___ Input for this task ___

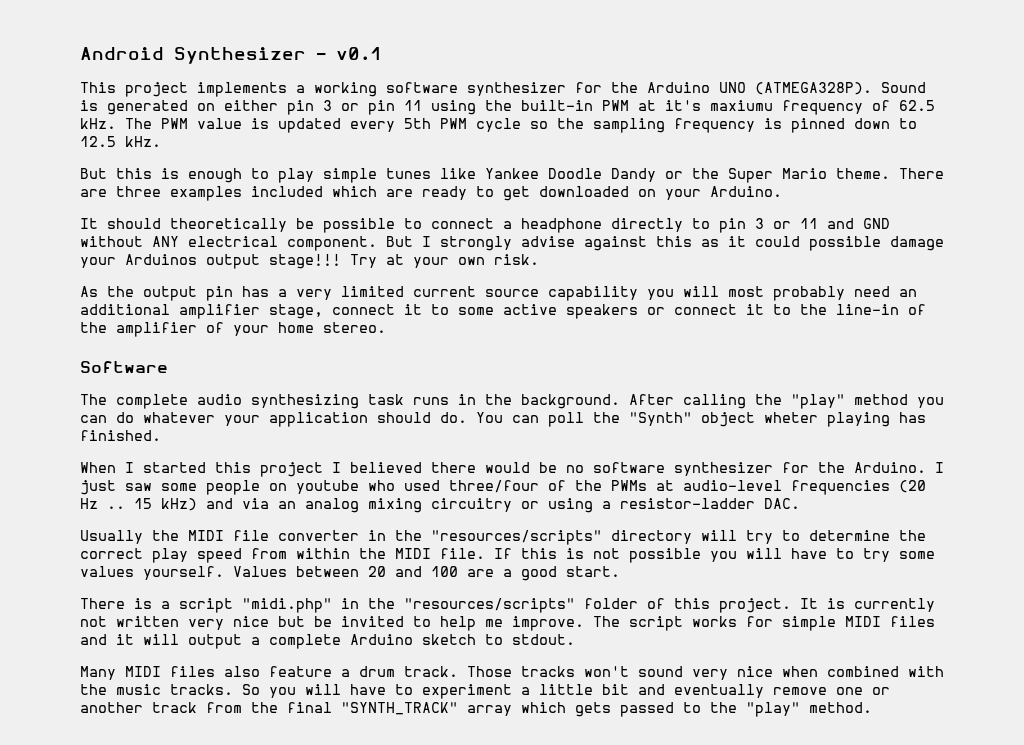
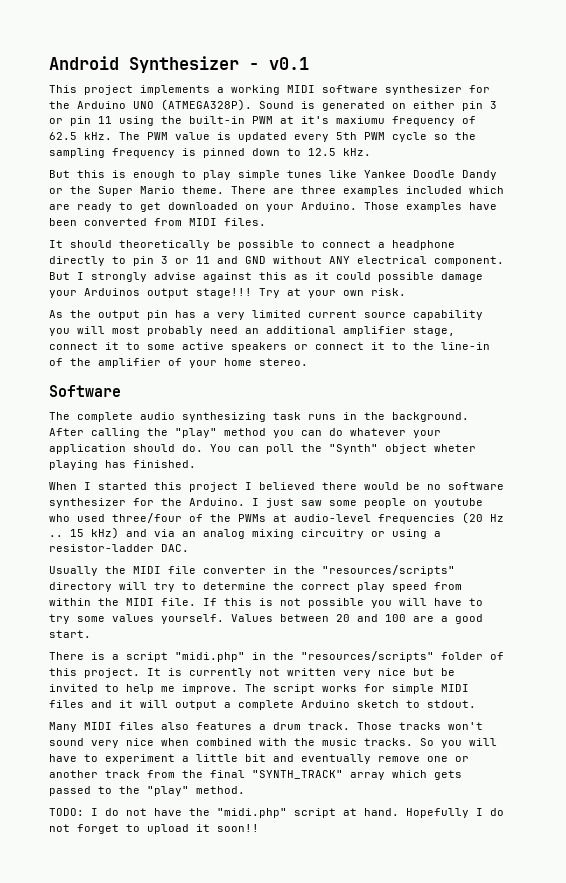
(377, 89) none -> [287,85,315,93] MIDI
(782, 191) none -> [364,202,497,212] [49,218,266,226] Those examples have been converted from MIDI files.
[269,666,332,677] feature -> [196,722,252,730] features
(872, 707) none -> [49,808,504,818] [49,824,259,834] // TODO: I do not have the "midi.php" script at hand. Hopefully I do not forget to upload it soon!!

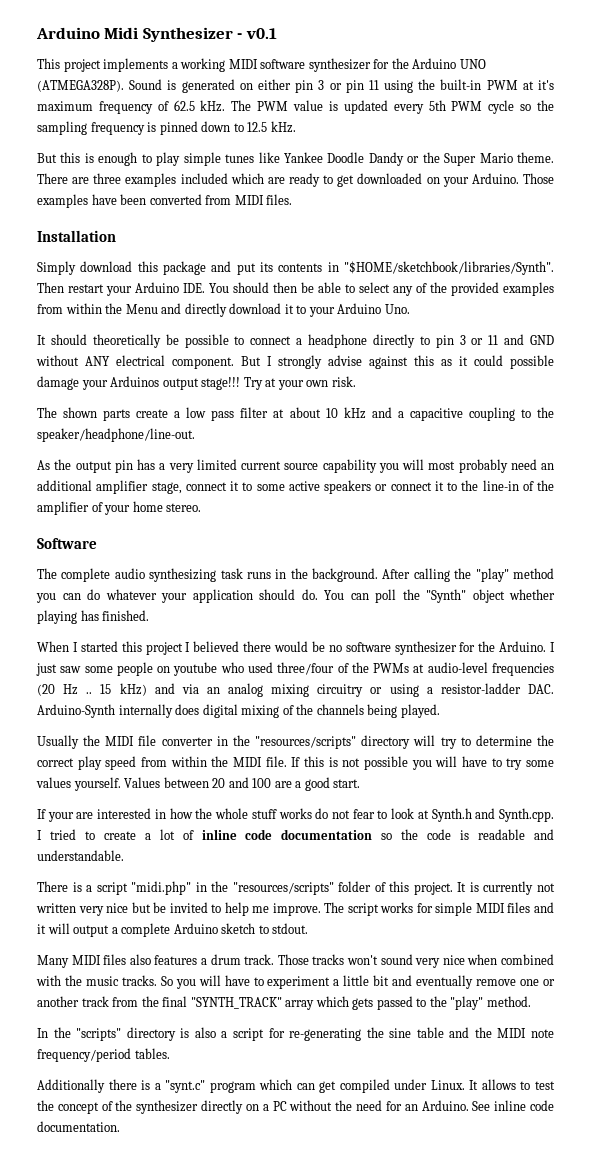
[49,56,119,70] Android -> [36,27,139,39] Arduino Midi
[336,116,385,124] maxiumu -> [37,101,93,111] maximum
(266, 222) none -> [37,230,116,242] [37,261,554,275] [37,282,554,296] [37,303,410,317] // Installation // Simply download this package and put its contents in "$HOME/sketchbook/libraries/Synth". Then restart your Arduino IDE. You should then be able to select any of the provided examples from within the Menu and directly download it to your Arduino Uno.
(406, 292) none -> [37,407,554,421] [37,428,195,442] // The shown parts create a low pass filter at about 10 kHz and a capacitive coupling to the speaker/headphone/line-out.
[434,444,476,452] wheter -> [509,589,555,600] whether
(189, 548) none -> [37,704,440,718] Arduino-Synth internally does digital mixing of the channels being played.
(91, 634) none -> [37,808,555,822] [37,829,554,840] [37,850,124,861] // If your are interested in how the whole stuff works do not fear to look at Synth.h and Synth.cpp. I tried to create a lot of inline code documentation so the code is readable and understandable.
[49,808,504,818] [49,824,259,834] TODO: I do not have the "midi.php" script at hand. Hopefully I do not forget to upload it soon!! -> [37,1027,554,1041] [37,1048,170,1062] [37,1079,556,1093] [37,1100,554,1114] [37,1121,120,1132] In the "scripts" directory is also a script for re-generating the sine table and the MIDI note frequency/period tables. // Additionally there is a "synt.c" program which can get compiled under Linux. It allows to test the concept of the synthesizer directly on a PC without the need for an Arduino. See inline code documentation.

___

Required action:
An exact copy of the lines above, from the one containing "(406, 292) none" down to the one containing "(91, 634) none" and including both, is the whole answer; retype it and nothing else.

Answer space:
(406, 292) none -> [37,407,554,421] [37,428,195,442] // The shown parts create a low pass filter at about 10 kHz and a capacitive coupling to the speaker/headphone/line-out.
[434,444,476,452] wheter -> [509,589,555,600] whether
(189, 548) none -> [37,704,440,718] Arduino-Synth internally does digital mixing of the channels being played.
(91, 634) none -> [37,808,555,822] [37,829,554,840] [37,850,124,861] // If your are interested in how the whole stuff works do not fear to look at Synth.h and Synth.cpp. I tried to create a lot of inline code documentation so the code is readable and understandable.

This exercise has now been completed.